According to the Ro value test results of four black shale samples from the Niutitang Formation in well QX1, the Ro values of the samples range from 2.29% to 2.67%, with an average value of 2.52% (Table 1). Referring to the maturity stage division criteria for black shales in southern China (Ro values between 1.3% and 2.0% are considered to be in the high maturity stage, corresponding to the generation of light condensate oil and wet gas; while Ro values between 2.0% and 3.0% are classified as early overmaturity, corresponding to the generation of dry gas) [28], it is determined that the tested samples belong to the early overmaturity stage of evolution, mainly generating dry gas. This discovery is consistent with the complex multi-stage thermal history evolution in Northern Guizhou and the fact that the maturity of thermal evolution is generally greater than 2.5% [9]. It is proved that the shale gas reservoir of QX1 well has appropriate thermal maturity within the thermal maturity range of 2.0–3.0%, which is beneficial to hydrocarbon generation.

4.2.3. Organic Matter Type

The type of organic matter reflects the material origin of kerogen in organic-rich shale. Different types of organic matter correspond to different hydrocarbon generation abilities and the threshold values of different oil and gas window phases, making it an important parameter for evaluating the potential of source rock resources. Determination of the organic matter type index (TI) was conducted on four shale samples, and the results revealed that the TI values of the samples ranged from 77.25 to 87.25, which indicated that the type of organic matter was type I. Comprehensive analysis shows that the mother source of gas-bearing shale in the Niutitang Formation mainly comes from lower aquatic organisms such as algae, indicating that the overall gas generation capacity is strong (Table 1).

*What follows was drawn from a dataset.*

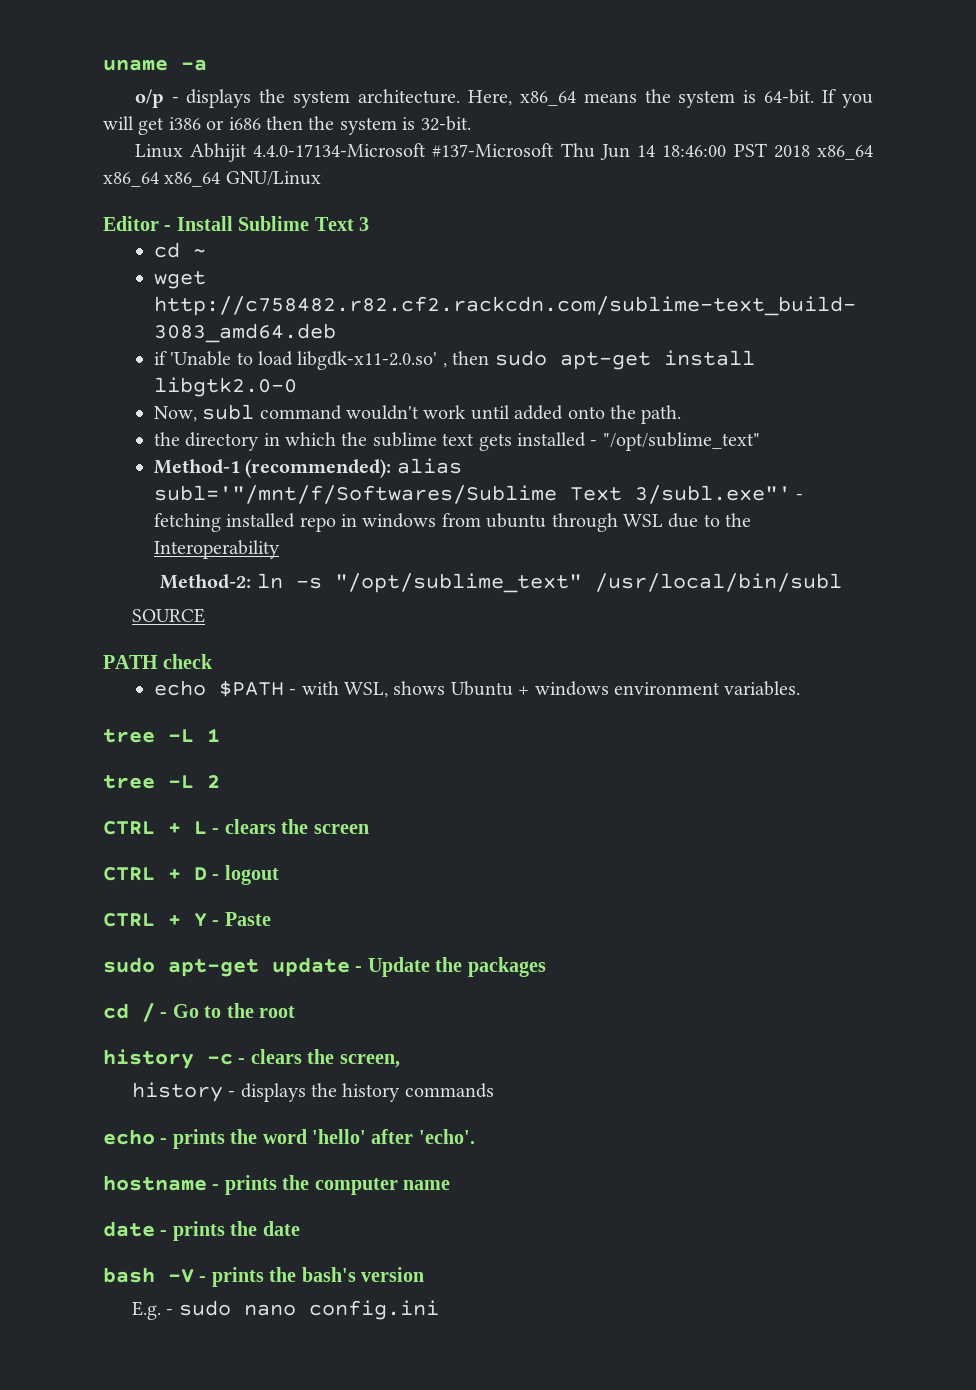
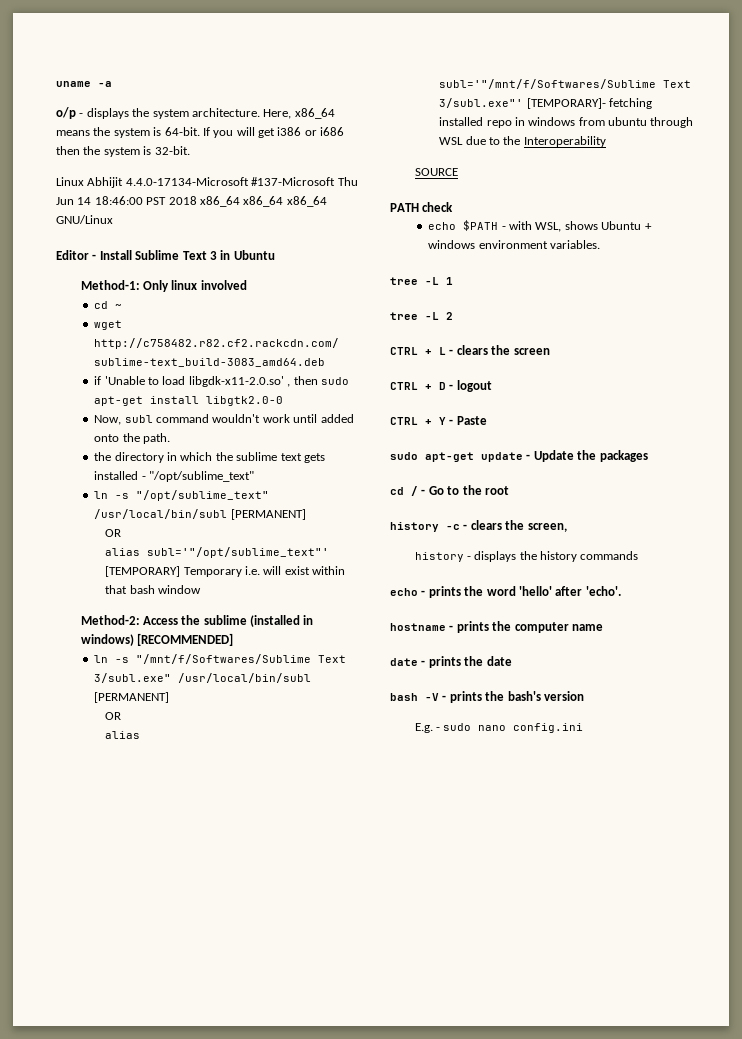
(369, 224) none -> [220,250,275,260] [80,280,247,292] in Ubuntu // Method-1: Only linux involved
[153,459,392,478] Method-1 (recommended): -> [94,490,270,501] [94,509,306,520] [105,529,122,537] [105,547,330,558] [105,566,346,577] [105,585,201,594] [80,615,314,627] [80,633,233,646] [94,654,347,664] [94,673,312,683] [94,692,170,703] [105,712,122,720] ln -s "/opt/sublime_text" /usr/local/bin/subl [PERMANENT] // OR // alias subl='"/opt/sublime_text"' [TEMPORARY] Temporary i.e. will exist within that bash window // Method-2: Access the sublime (installed in windows) [RECOMMENDED] // ln -s "/mnt/f/Softwares/Sublime Text 3/subl.exe" /usr/local/bin/subl [PERMANENT] // OR //
[796,494,804,500] - -> [526,98,606,109] [TEMPORARY]-
[160,573,842,593] // Method-2: ln -s "/opt/sublime_text" /usr/local/bin/subl -> (606, 141) none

4.3. Reservoir Characteristics

4.3.1. Physical Property

The porosity and permeability of shale are not only important factors in controlling the content of free gas but also determine the occurrence state of shale gas to a certain extent. The porosity and permeability of seven core samples of the Niutitang Formation in the QX1 well were tested by pulse overpressure method. The results show that the effective porosity of the Niutitang Formation is 0.52–1.23%, with an average of 1.01%, all below 5%; the permeability is between 7.07 × 10−3 mD and 9.97 × 10−5 mD, with an average 0.0022 mD (Table 2). Overall, it reflects that the shale in the study area is dominated by low porosity and ultra-low permeability, which is beneficial to the in situ accumulation and preservation of hydrocarbon gas. In the process of exploitation, the reservoir needs to be reformed to enhance the percolation of gas.
Combined with the above data, this paper explores the influence of lithology and mineral composition changes on reservoir physical properties. The results show that, as a whole, the lithology of the reservoir changes from shallow to deep, and gradually changes from carbonaceous mudstone to carbonaceous silty mudstone, while the porosity and permeability of the samples also gradually decrease. It is inferred that the chimerism between the particles of silty mudstone is closer, so the porosity and permeability of the samples are lower, which is beneficial to the preservation of hydrocarbon gases. Overall, there is an obvious negative correlation between brittle mineral content and porosity and permeability, while clay mineral content and porosity and permeability are opposite. It is inferred that the content of brittle minerals can effectively reduce the porosity and permeability of the samples.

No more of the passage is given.